Venue: Lounge (Room 7A09), 7/F, The Prince Philip Dental Hospital
Presenter: Miss Yu Xiaolin, PhD Candidate (12:45 p.m. to 1:15 p.m.)
Title: Oral microbiota in periodontal/peri-implant niches
Abstract: Periodontitis is a progressive infectious-inflammatory disease that destroys the soft and hard tissues supporting the teeth. It is prevalent in global populations, leading to a significant healthcare burden. Initiation and progression of this disease are caused by a combination of various factors including the oral microbiota, host factors and external factors. Among these, a complex assortment of bacterial pathogens are regarded as the dominant causative factors. To date, dental implants and implant-supported restorations have become routine and essential treatments for partially or fully edentulous patients. However, biological complications; typically peri-implantitis and peri-implant mucositis have been reported after a period of functional loading. It is widely agreed that peri-implantitis and peri-implant mucositis are mainly associated with microbial plaque accumulation and bacterial infections, and present a high risk in subjects with a history of periodontitis. In my PhD studies, I will use next-generation sequencing approaches to investigate periodontal/peri-implant microbiota in subjects with both healthy and inflamed sites. Moreover, I will mainly focus on oral bacteria belonging to the Treponema and Synergistetes phyla. The complete genome sequences of selected poorly-chraracterized oral treponeme isolates will be analyzed to investigate taxonomy and phylogeny, and to identify pathogenic genes. As the vast majority of oral Synergistetes taxa are uncultivable, targeted single-gene clone-library approaches will be performed to investigate the diversity of genotypes and phylotypes present in subgingival plaque sampled from diseased and healthy sites.

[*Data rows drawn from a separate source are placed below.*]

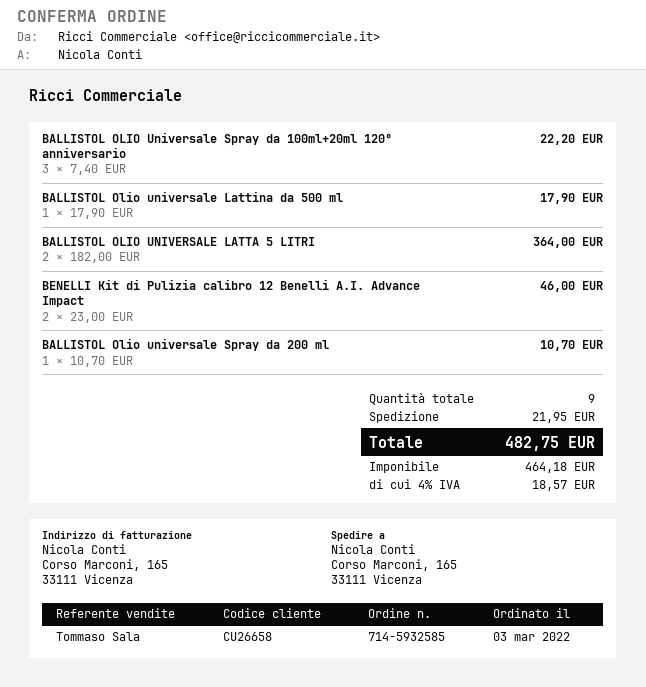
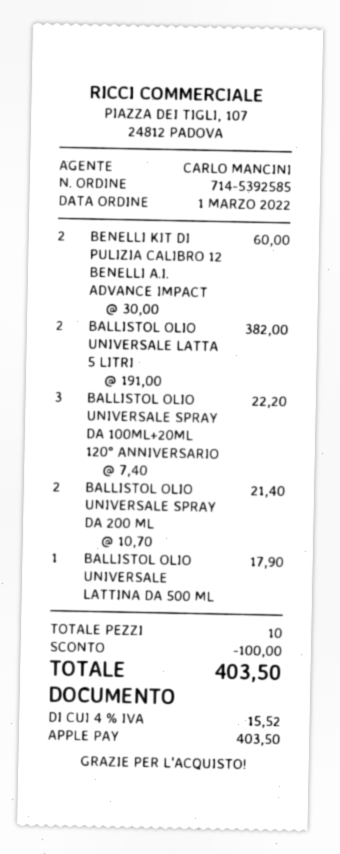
order number: 714-5932585 -> 714-5392585
order date: 2022-03-03 -> 2022-03-01
sales rep: Tommaso Sala -> CARLO MANCINI
BALLISTOL OLIO UNIVERSALE LATTA 5 LITRI: 2 x 182.00 = 364.00 -> 2 x 191.00 = 382.00
BENELLI Kit di Pulizia calibro 12 Benelli A.I. Advance Impact: 2 x 23.00 = 46.00 -> 2 x 30.00 = 60.00
BALLISTOL Olio universale Spray da 200 ml: 1 x 10.70 = 10.70 -> 2 x 10.70 = 21.40
total quantity: 9 -> 10
discount: none -> 100.00
shipping: 21.95 -> none
tax: 4% = 18.57 -> 4% = 15.52
total: 482.75 -> 403.50

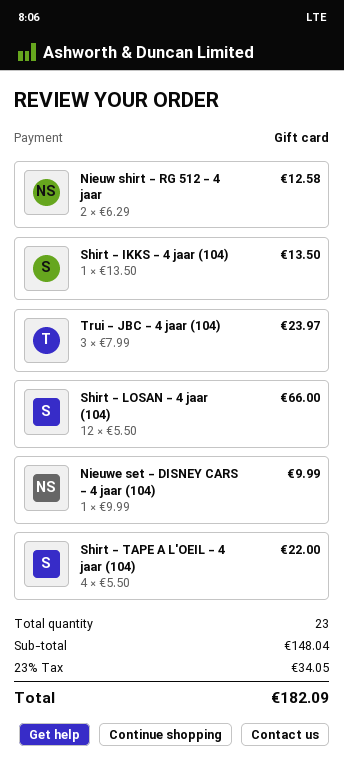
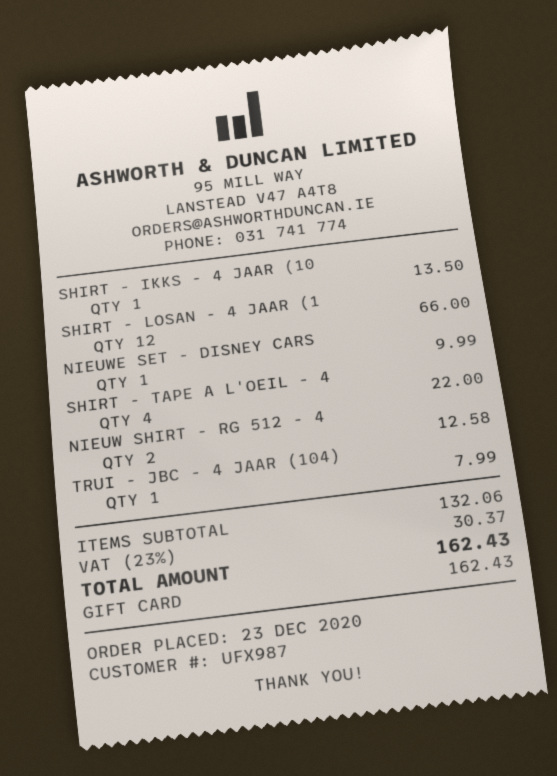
Trui - JBC - 4 jaar (104): 3 for 23.97 -> 1 for 7.99
subtotal: 148.04 -> 132.06
tax: 23% = 34.05 -> 23% = 30.37
total: 182.09 -> 162.43

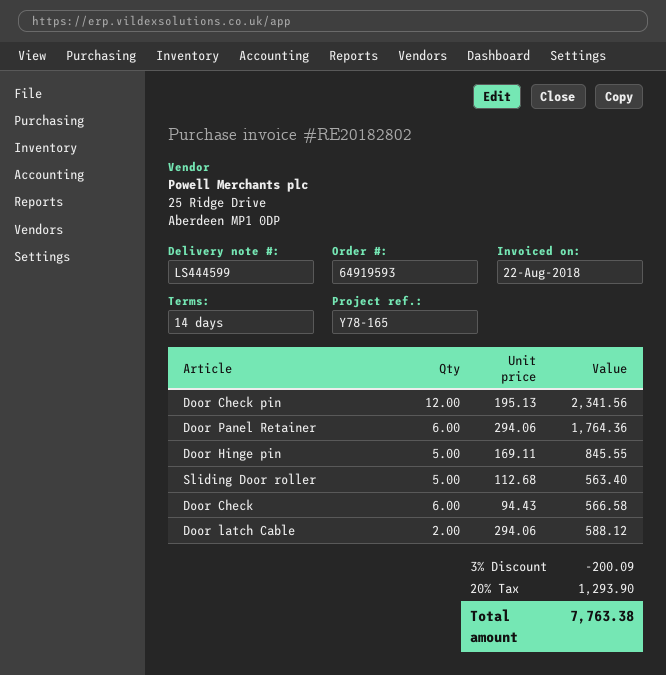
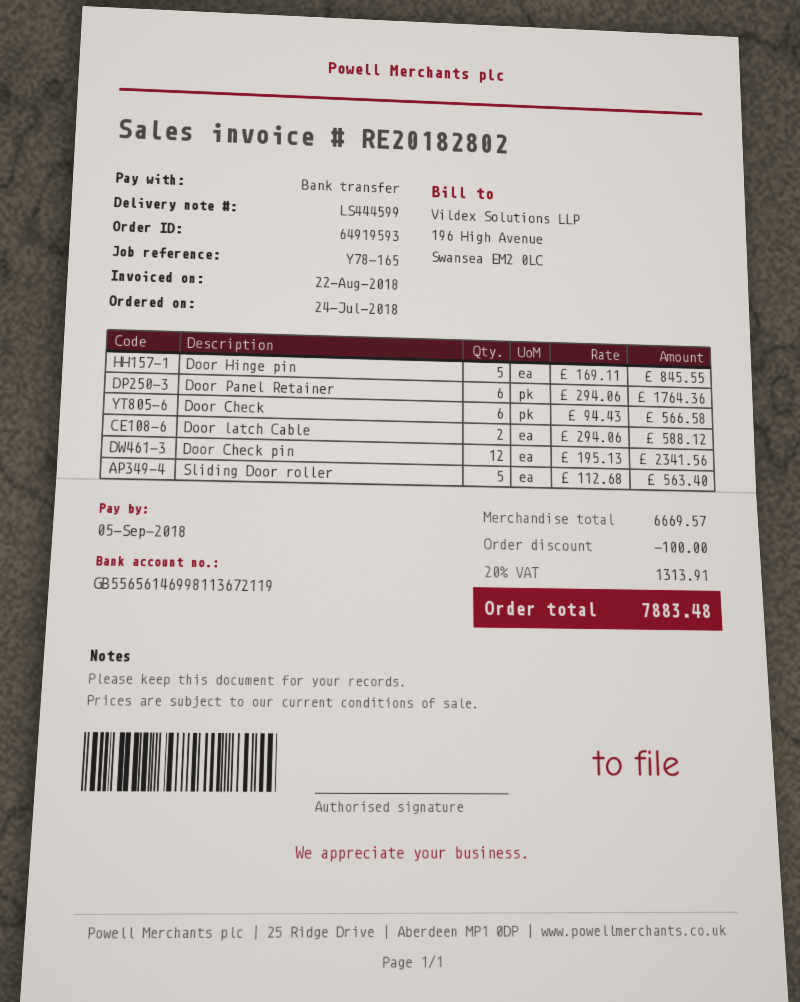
discount: 200.09 -> 100.00
tax: 20% = 1293.90 -> 20% = 1313.91
total: 7763.38 -> 7883.48

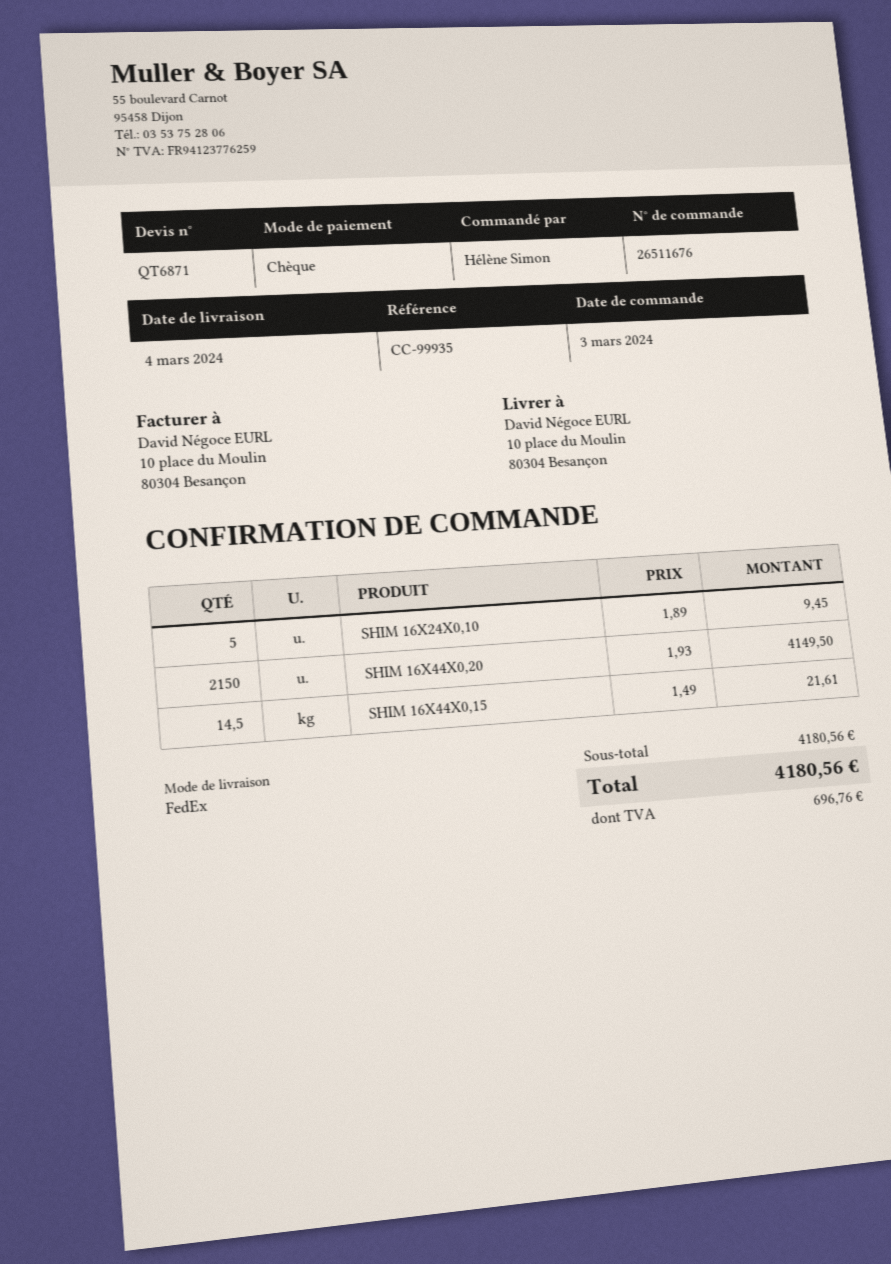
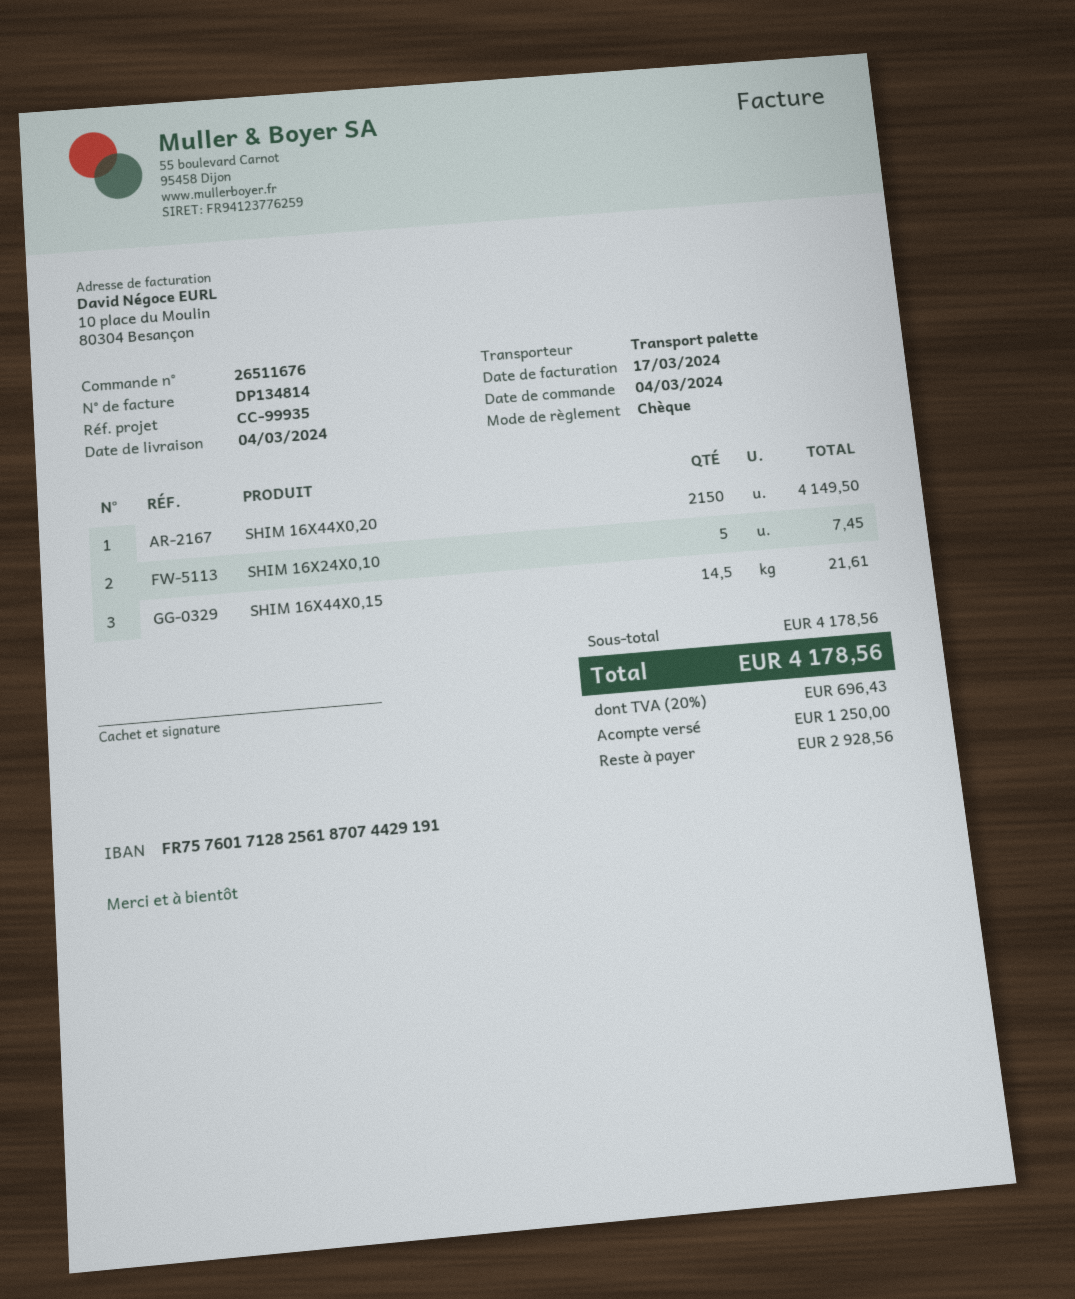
order date: 2024-03-03 -> 2024-03-04
shipping method: FedEx -> pallet freight
SHIM 16X24X0,10: 5 for 9.45 -> 5 for 7.45
subtotal: 4180.56 -> 4178.56
tax: 696.76 -> 696.43
total: 4180.56 -> 4178.56

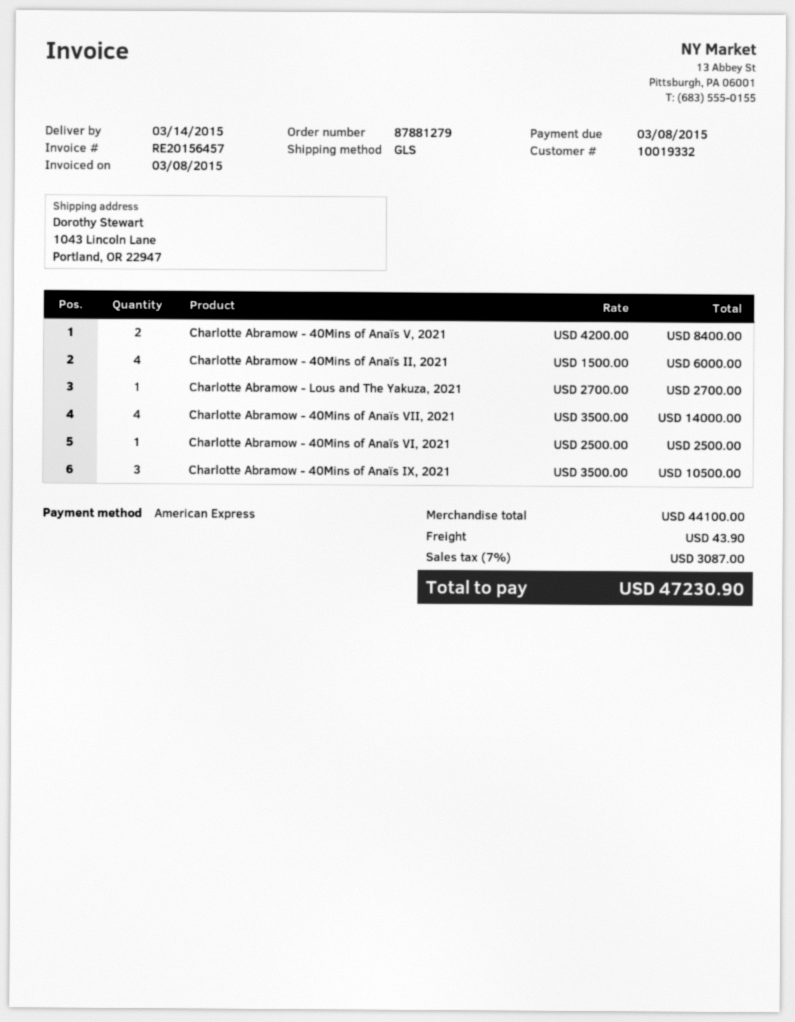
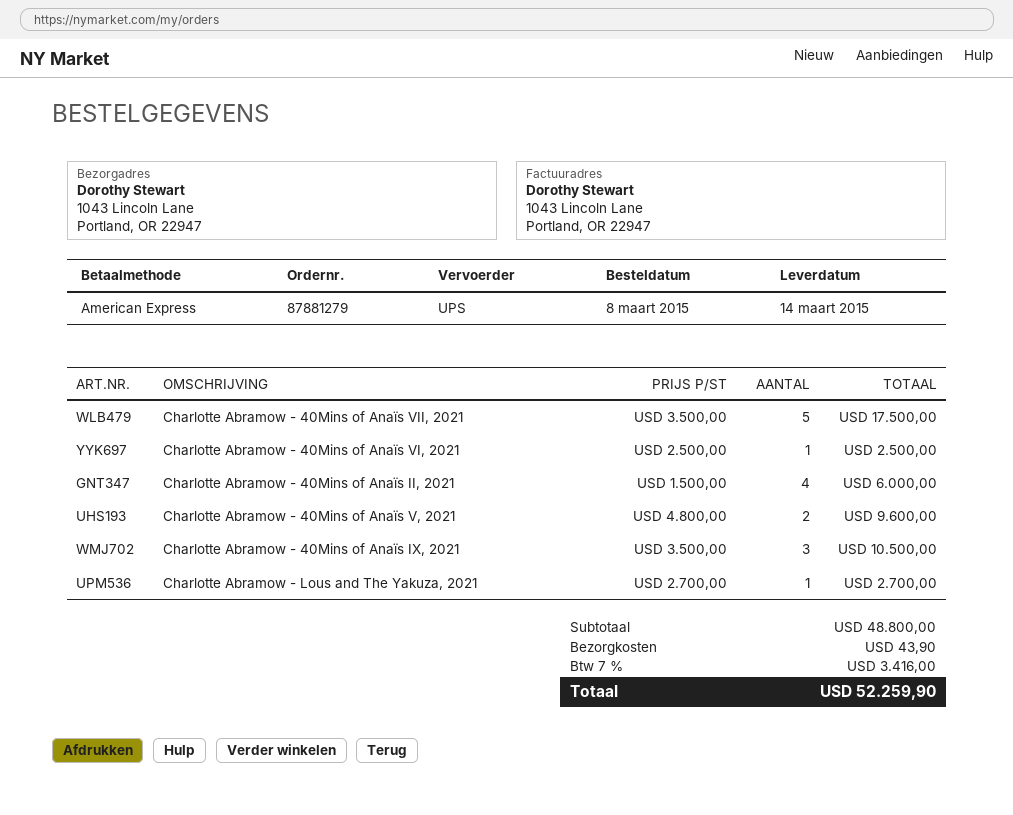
shipping method: GLS -> UPS
Charlotte Abramow - 40Mins of Anaïs V, 2021: 2 x 4200.00 = 8400.00 -> 2 x 4800.00 = 9600.00
Charlotte Abramow - 40Mins of Anaïs VII, 2021: 4 x 3500.00 = 14000.00 -> 5 x 3500.00 = 17500.00
subtotal: 44100.00 -> 48800.00
tax: 7% = 3087.00 -> 7% = 3416.00
total: 47230.90 -> 52259.90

Presenter: Miss Li Xuan, PhD Candidate (1:15 p.m. to 1:45 p.m.)
Title: Mesoporous silica nanoparticles-encapsulated TCMs inhibit oral pathogens and modulate inflammatory responses in human gingival epithelial cells
Abstract: Due to the porous structure and stable physical/chemical characteristics, mesoporous silica nanoparticles (MSNs) have emerged as a ‘hot’ biomedical agent that can be used as cell markers, imaging moieties, gene and drug vehicles. Meanwhile, several selected traditional Chinese medicines (TCMs) show potent anti-microbial and anti-inflammatory effects, such as Scutellariae Radix and green tea. Periodontitis results from plaque biofilms-induced uncontrolled immuno-inflammatory response that leads to substantial periodontal destruction and eventually teeth loss. Currently, two forms of MSNs (SR2 and M1) in different morphologies have been successfully synthesized, and their surfaces have been modified by amine and fluorescent dye. In the coming studies, the extracts ofScutellariae Radix and green tea would be loaded into the synthesized MSNs, and their loading efficiency and release profiles are tested. The anti-microbial effects via a prolong release manner on selected oral microbes are determined. The sub-localization of fluorescent SR2 and M1 in human gingival epithelial cells (HGECs) would be analyzed. Next, the potential anti-inflammatory effects of SR2 and M1-encapsulated TCMs are investigated in P. gingivalis and E. coli lipopolysaccharides(LPS)-treated HGECs. The underlying signaling mechanisms involved in the effects are explored by determining relevant profiles of genes and proteins.